Saved data entries:
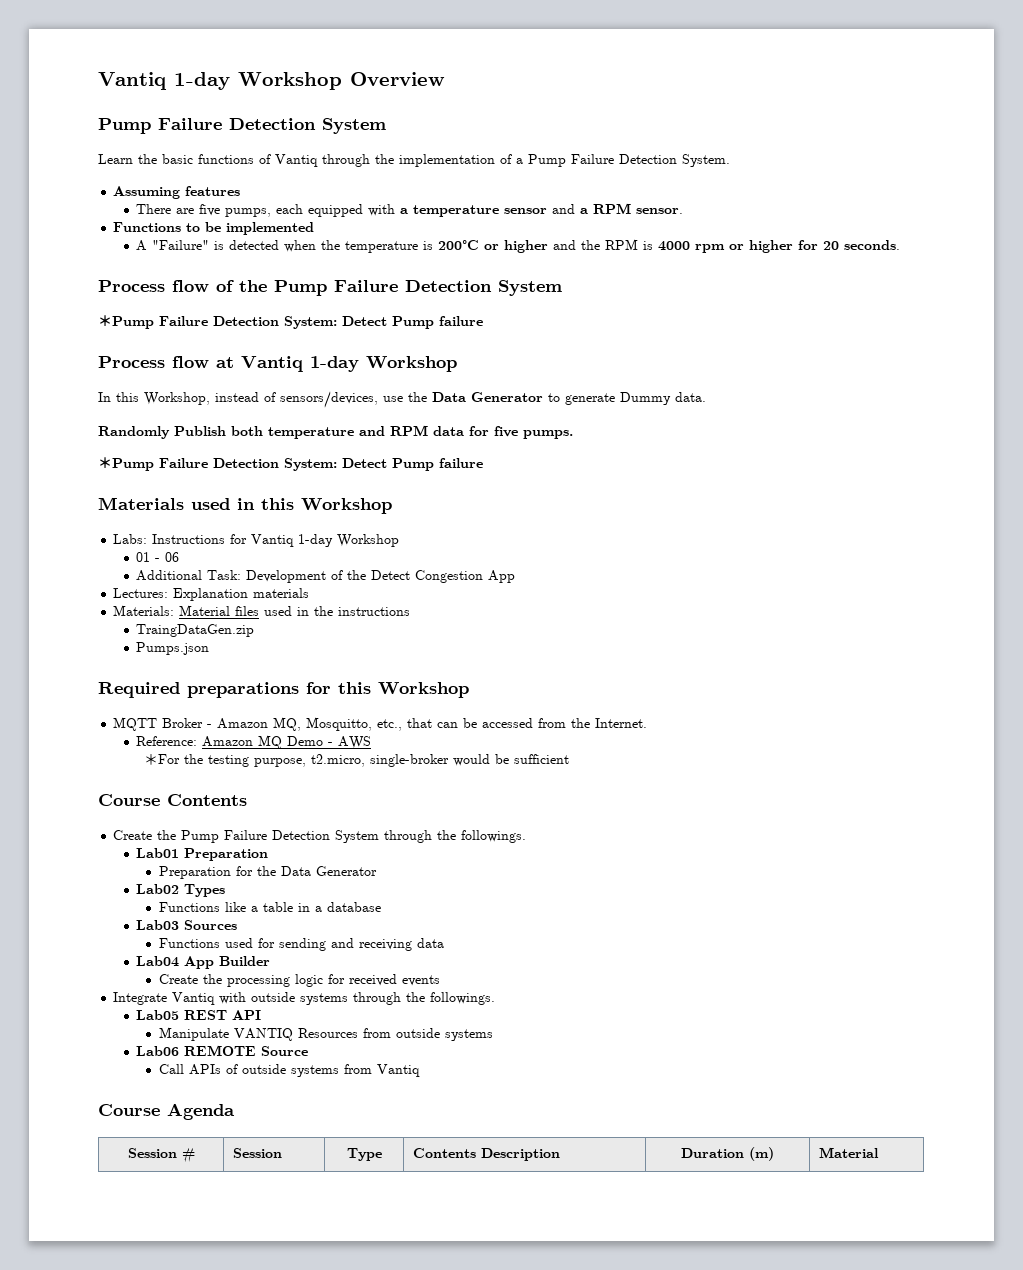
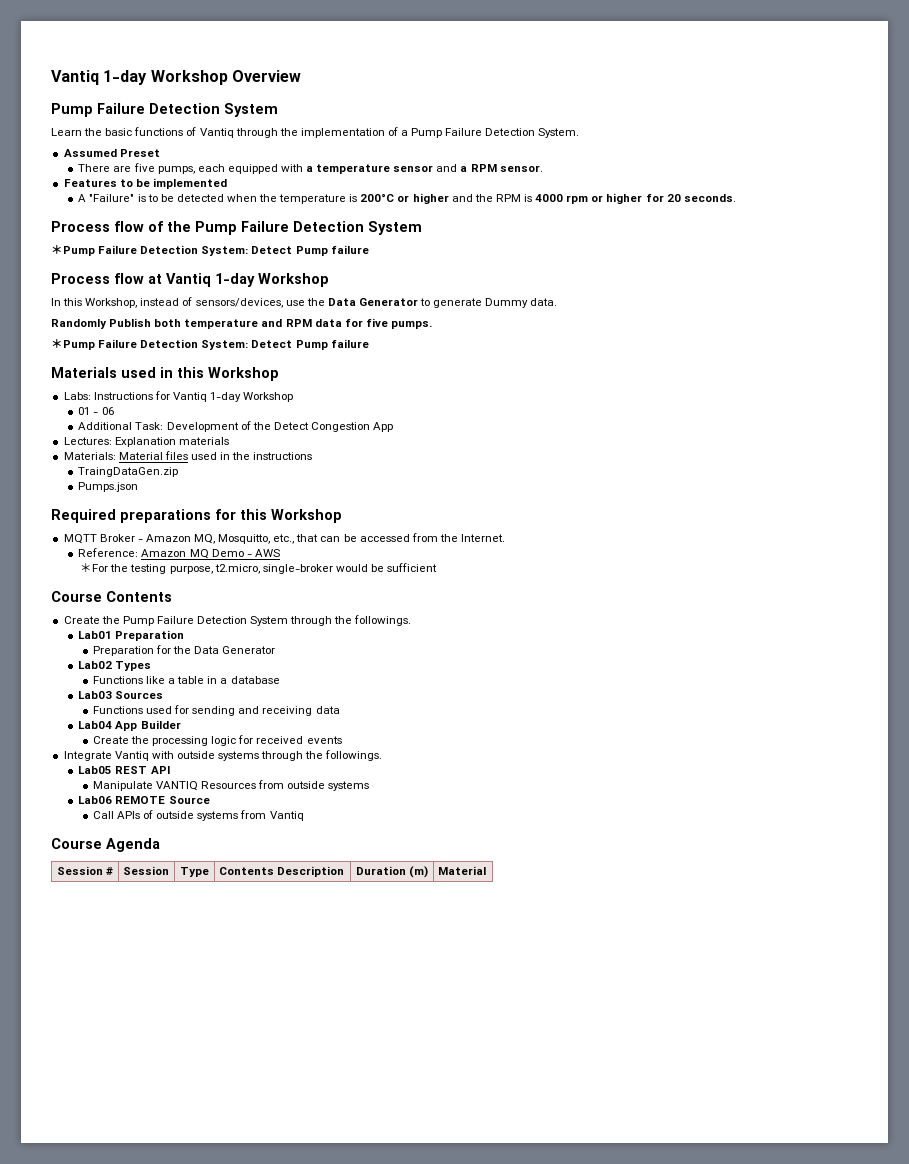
- Assuming features
+ Assumed Preset
- Functions to be implemented
+ Features to be implemented
- A "Failure" is detected when the temperature is 200°C or higher and the RPM is 4000 rpm or higher for 20 seconds.
+ A "Failure" is to be detected when the temperature is 200°C or higher and the RPM is 4000 rpm or higher for 20 seconds.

* [Work order] Each entry above should be written out verbatim, minus its pictures.

* [Exercise result]
- Assuming features
+ Assumed Preset
- Functions to be implemented
+ Features to be implemented
- A "Failure" is detected when the temperature is 200°C or higher and the RPM is 4000 rpm or higher for 20 seconds.
+ A "Failure" is to be detected when the temperature is 200°C or higher and the RPM is 4000 rpm or higher for 20 seconds.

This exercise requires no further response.